Section 106.               Notices, Etc., to Trustee and Company.

         Any request, demand, authorization, direction, notice, consent, waiver
or Act of Holders or other document provided or permitted by this Indenture to
be made upon, given or furnished to, or filed with,

                           (1) the Trustee by any Holder or by the Company shall
         be sufficient for every purpose hereunder if made, given, furnished or
         filed in writing by registered or certified mail to or with the Trustee
         at its Corporate Trust Office and shall not be effective until actual
         receipt by a Responsible Officer, or

                           (2) the Company by the Trustee or by any Holder shall
         be sufficient for every purpose hereunder if in writing and mailed, by
         registered or certified mail, postage prepaid, to the Company addressed
         to it at 300 Pike Street Cincinnati, Ohio 45202, Attention of the
         Secretary, with a copy to 9 Riverside Road, Weston, Massachusetts
         02193, Attention of the Secretary, or at any other address previously
         furnished in writing to the Trustee by the Company.
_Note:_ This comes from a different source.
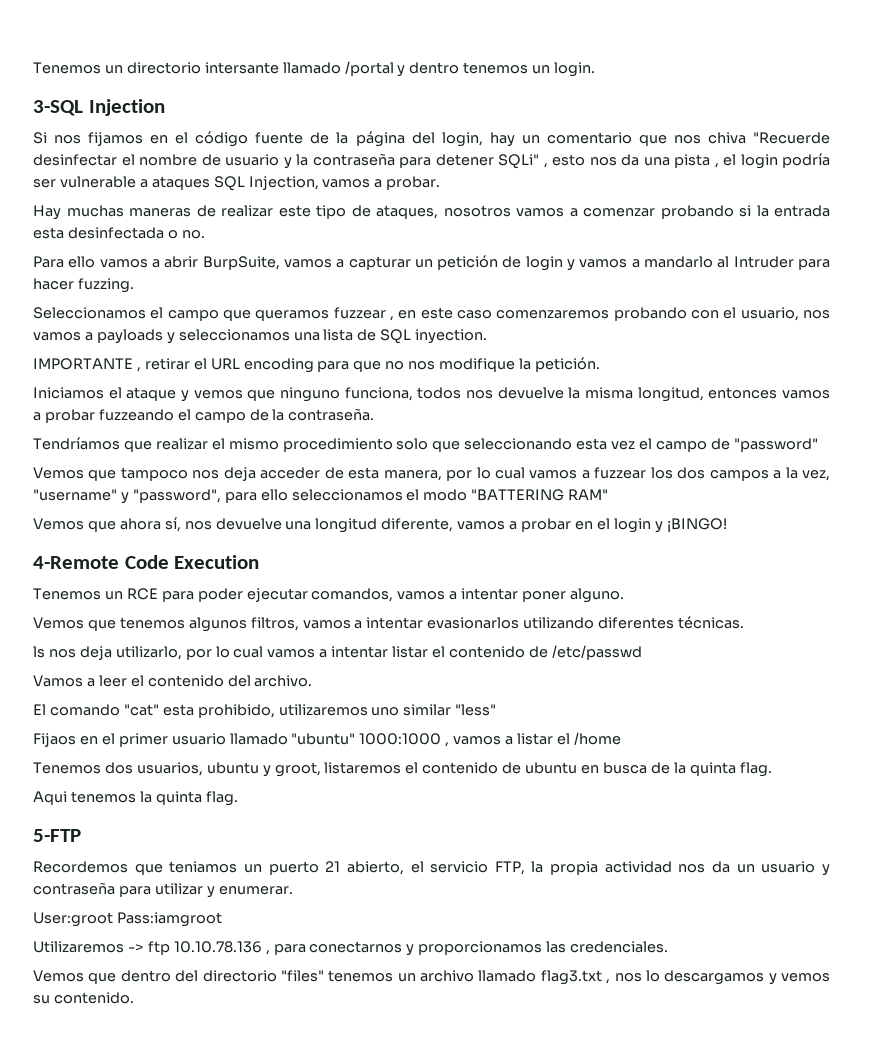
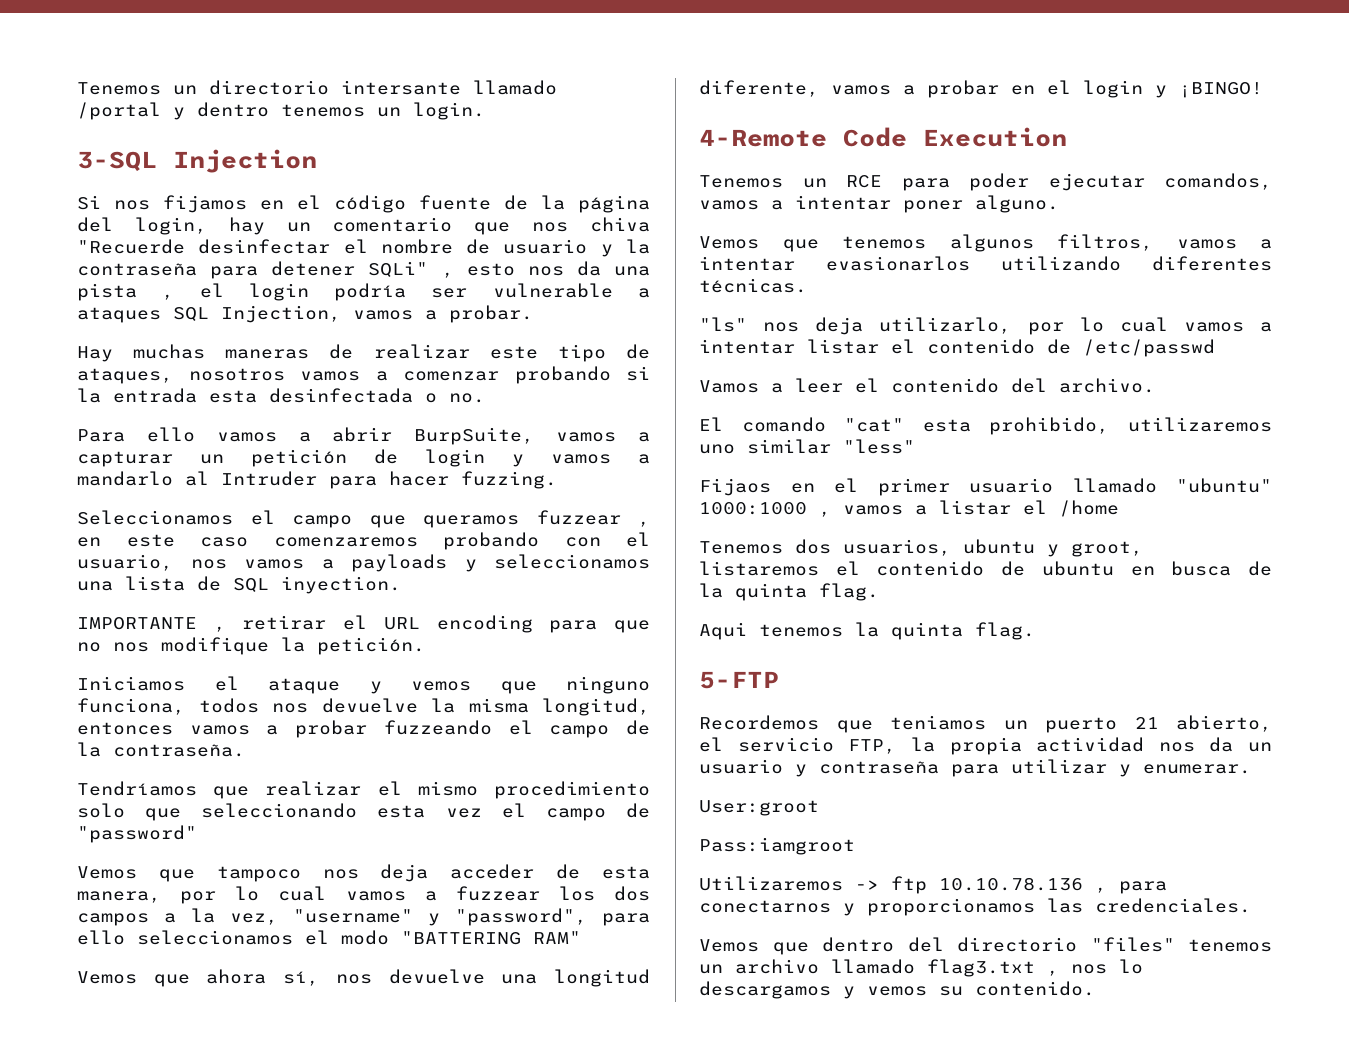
[33,646,45,658] ls -> [699,317,747,332] "ls"
(113, 919) none -> (819, 808) //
Section 107.               Notice to Holders; Waiver.

         Where this Indenture provides for notice to Holders of any event, such
notice shall be sufficiently given (unless otherwise herein expressly provided)
if in writing and mailed, first-class postage prepaid, to each Holder affected
by such event, at his address as it appears in the Bond Register, not later than
the latest date, and not earlier than the earliest date, prescribed for the
giving of such notice. In any case where notice to Holders is given by mail,
neither the failure to mail such notice, nor any defect in any notice so mailed,
to any particular Holder shall affect the sufficiency of such notice with
respect to other Holders. Where this Indenture provides for notice in any
manner, such notice may be waived in writing by the Person entitled to receive
such notice, either before or after the event, and such waiver shall be the
equivalent of such notice. Waivers of notice by Holders shall be filed with the
Trustee, but such filing shall not be a condition precedent to the validity of
any action taken in reliance upon such waiver.

Section 108.               Conflict with Trust Indenture Act.

         If any provision hereof limits, qualifies or conflicts with another
provision hereof which is required to be included in this Indenture by any of
the provisions of the Trust Indenture Act, such required provision shall
control.

Section 109.               Effect of Headings and Table of Contents.

         The Article and Section headings herein and the Table of Contents are
for convenience only and shall not affect the construction hereof.


                                      -11-
<PAGE>


Section 110.               Successors and Assigns.

         All covenants and agreements in this Indenture by the Company shall
bind its successors and assigns, whether so expressed or not.

Section 111.               Separability Clause.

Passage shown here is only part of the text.